▶ Available data
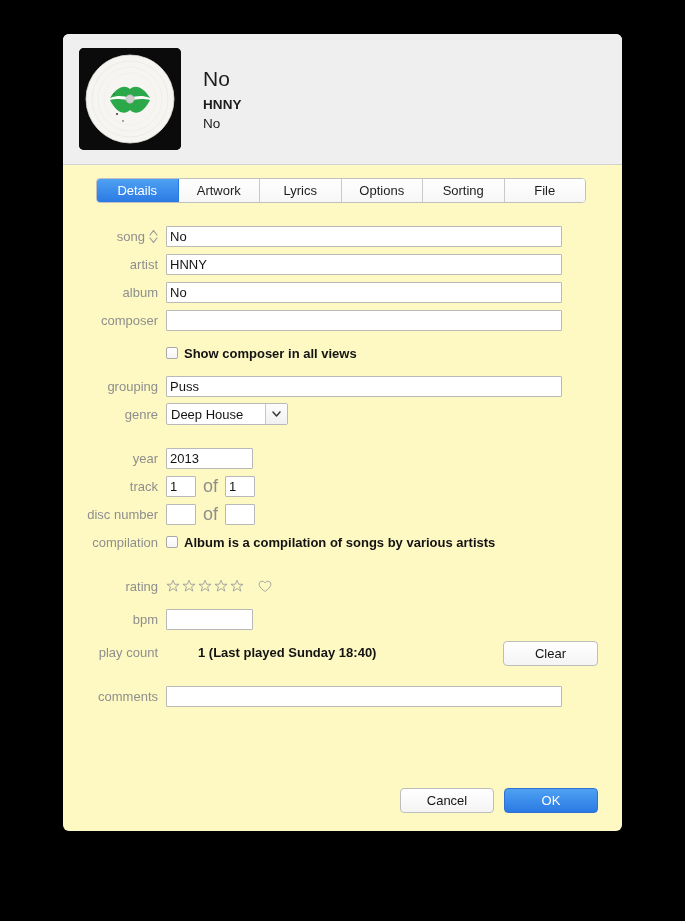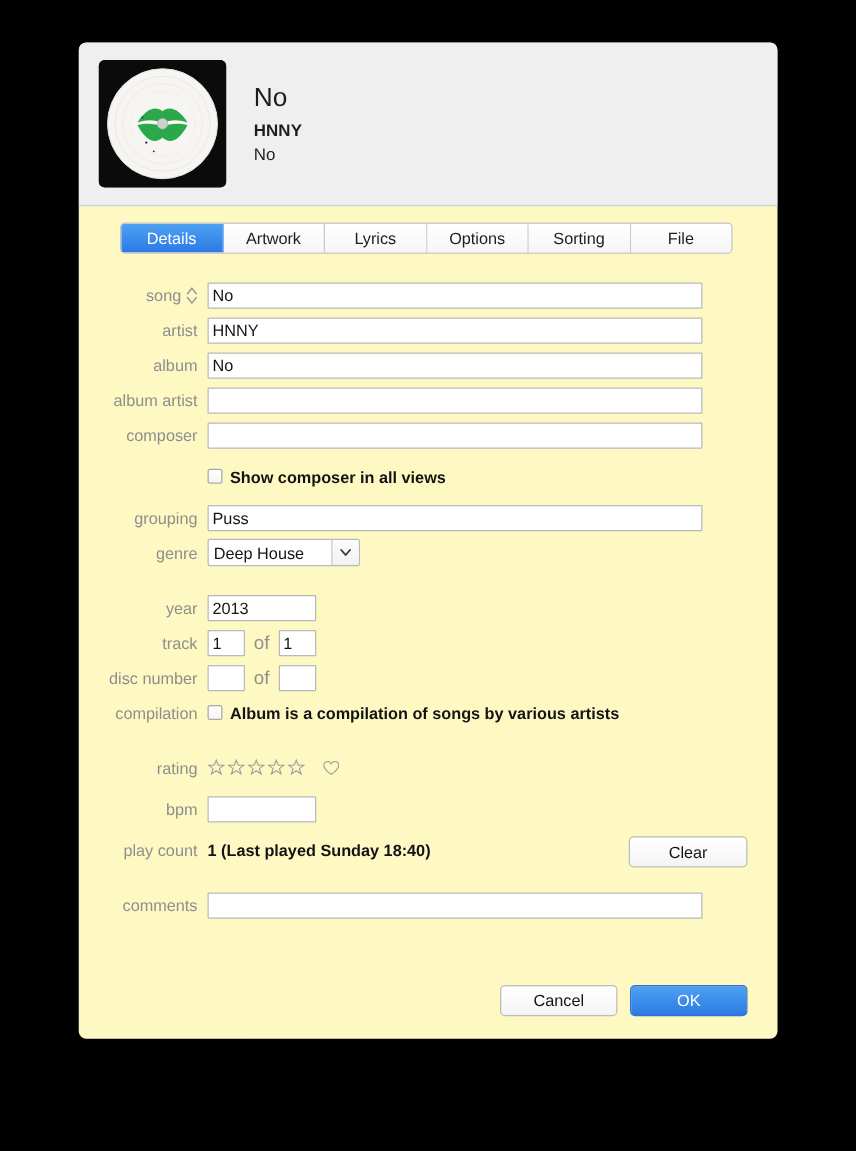"album artist" div.row { html: <div> <div>album artist</div> <div></div> </div> -> none }
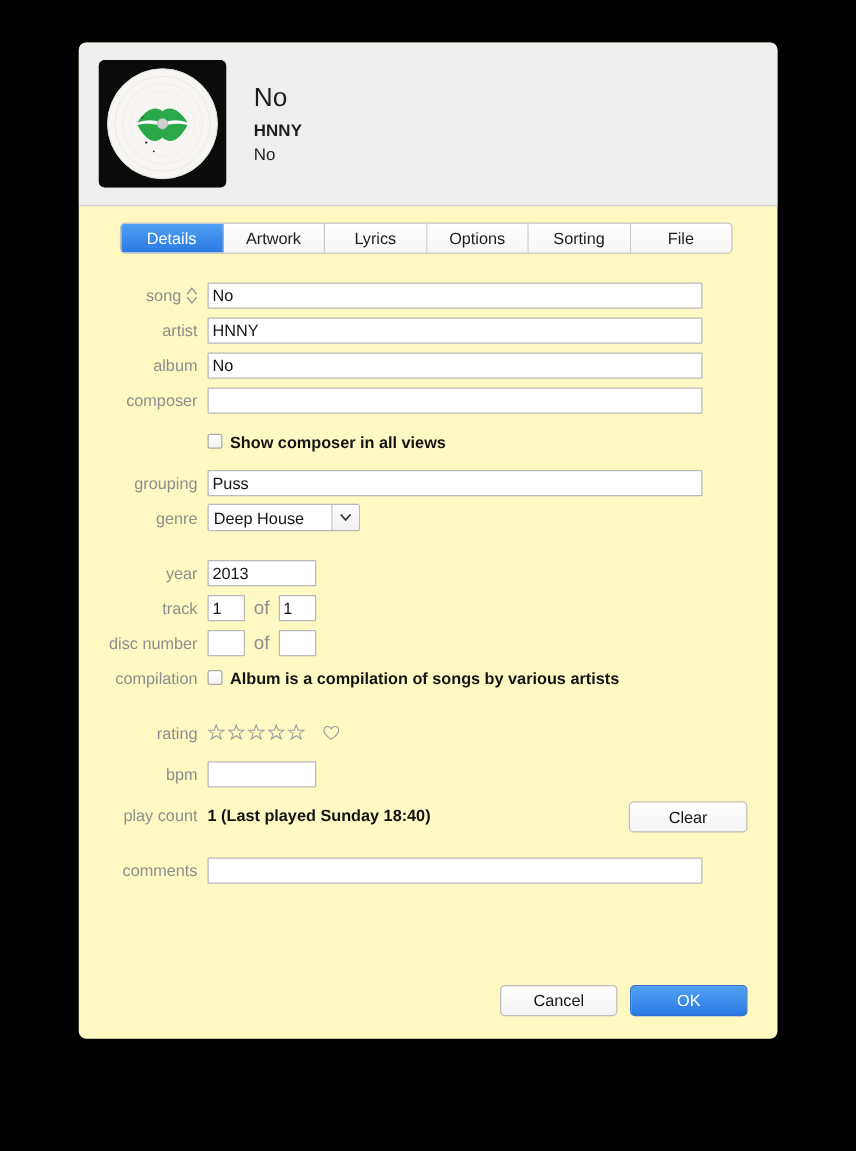"of" .of-text { font-size: 15px -> 18px }
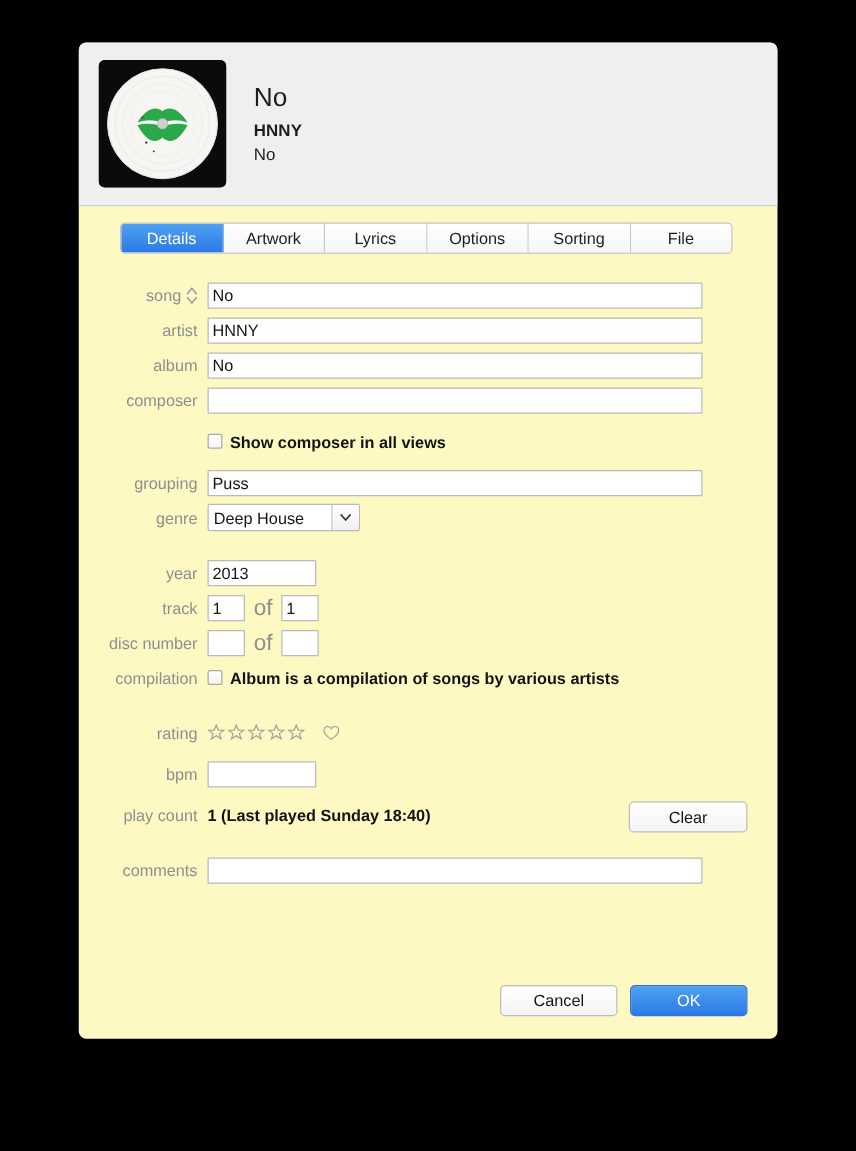"play count" div.row { gap: none -> 32px }
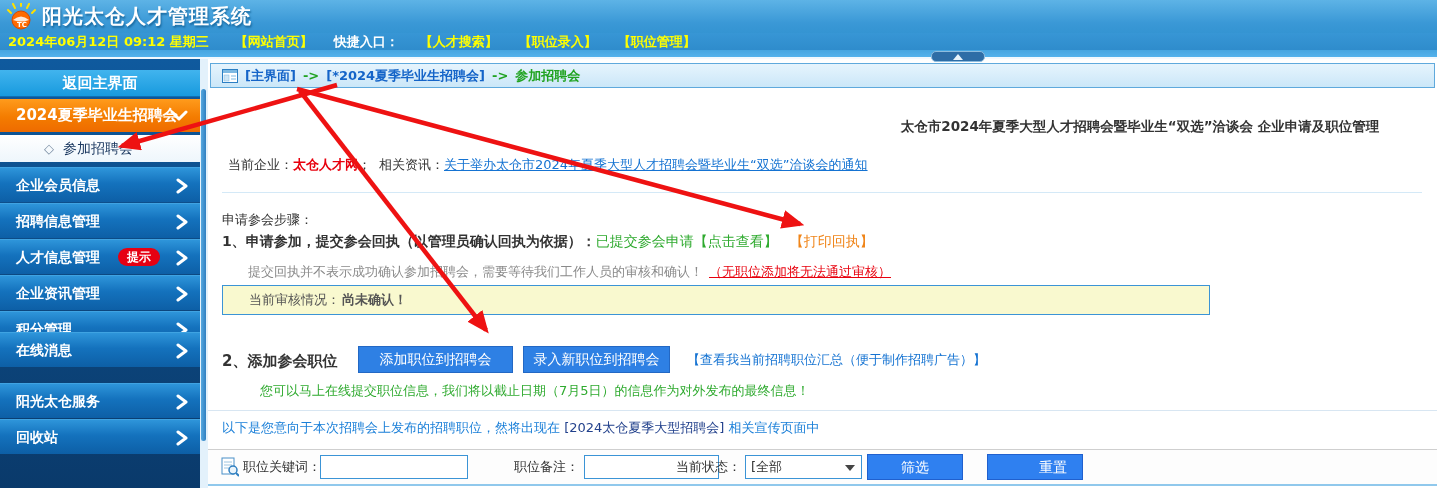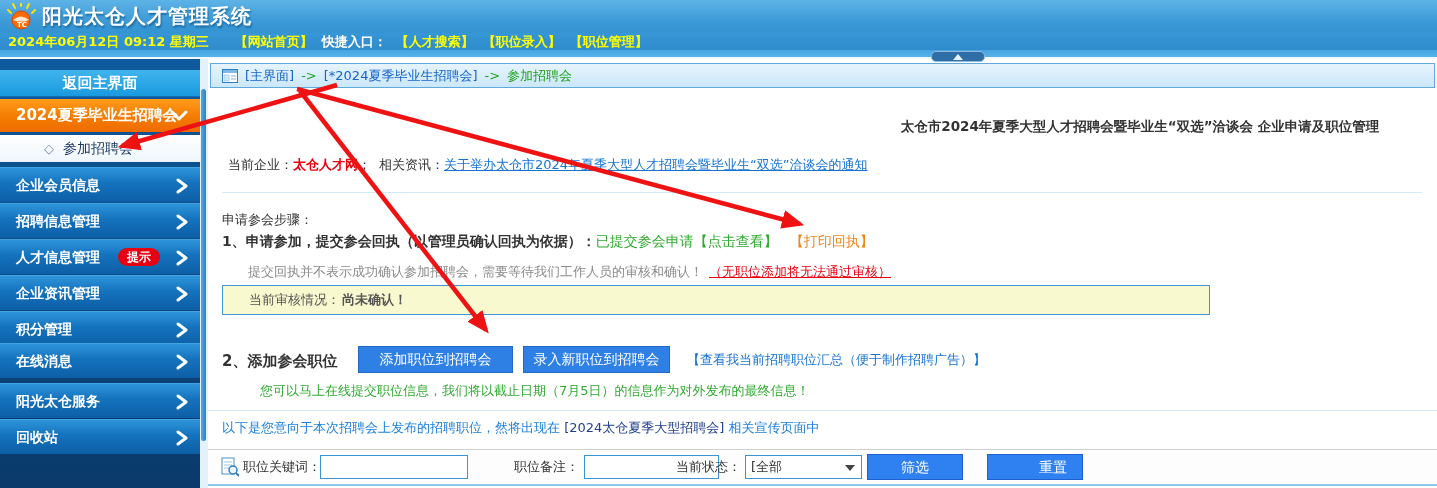"快捷入口：" .hrow2 .gap2 { margin-left: 9px -> 21px }
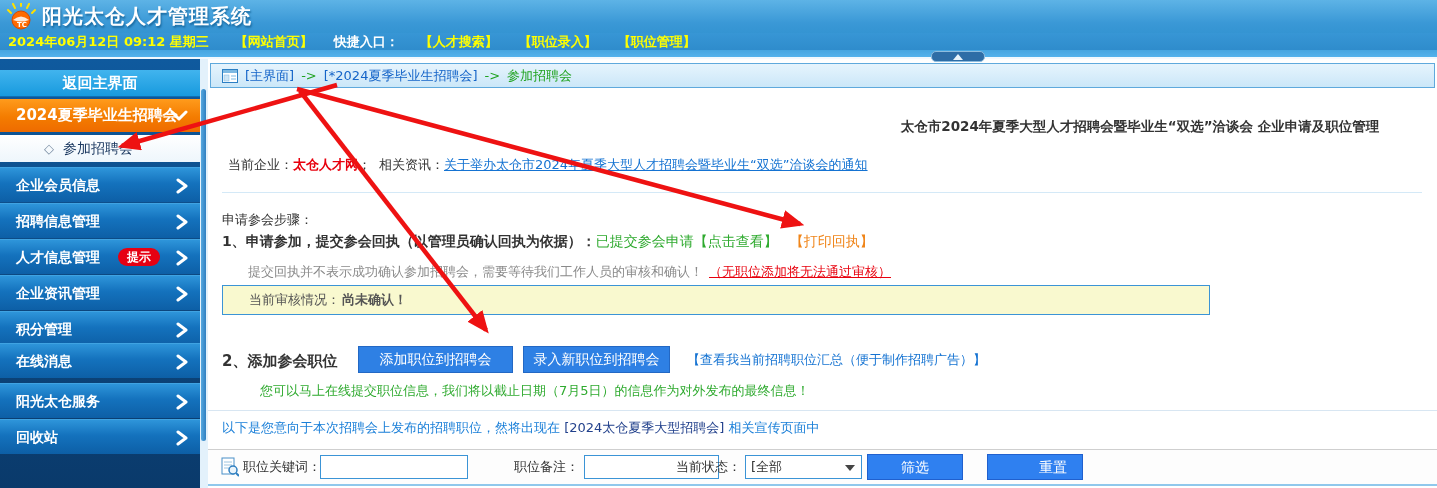"[主界面]" .breadcrumb { font-weight: normal -> bold }
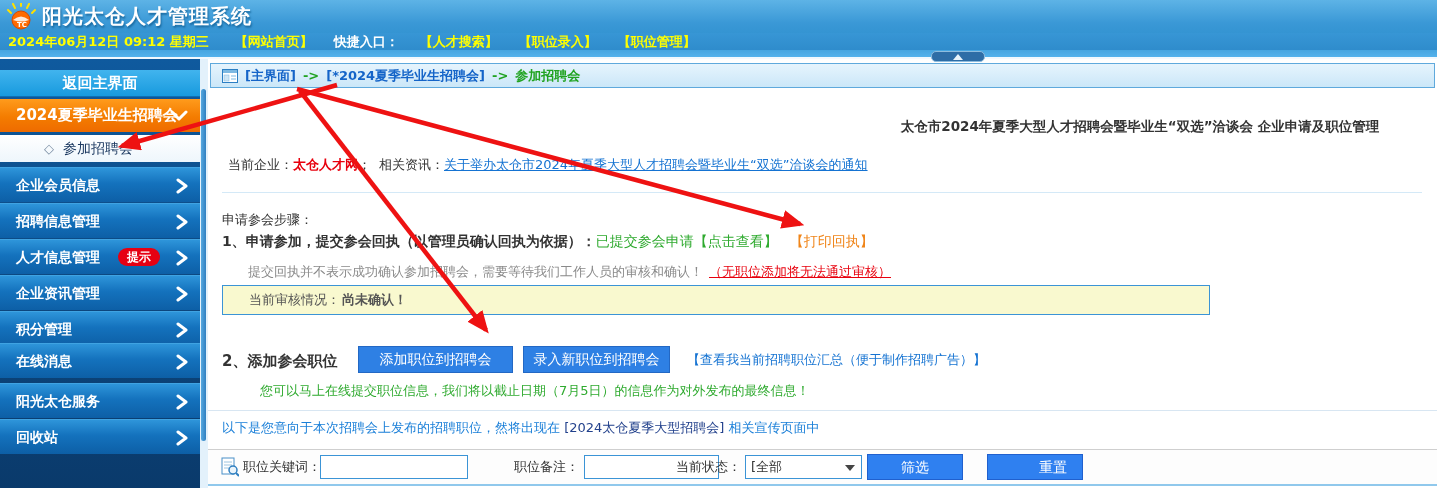"在线消息" div.mi { top: 284px -> 273px }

▶ Work instructions
Take the records above from the line with "font-size: 15px ->" down to their last line and please copy those lines exactly, without the pictures.

▶ Response to the exercise
"of" .of-text { font-size: 15px -> 18px }
"play count" div.row { gap: none -> 32px }
"快捷入口：" .hrow2 .gap2 { margin-left: 9px -> 21px }
"[主界面]" .breadcrumb { font-weight: normal -> bold }
"在线消息" div.mi { top: 284px -> 273px }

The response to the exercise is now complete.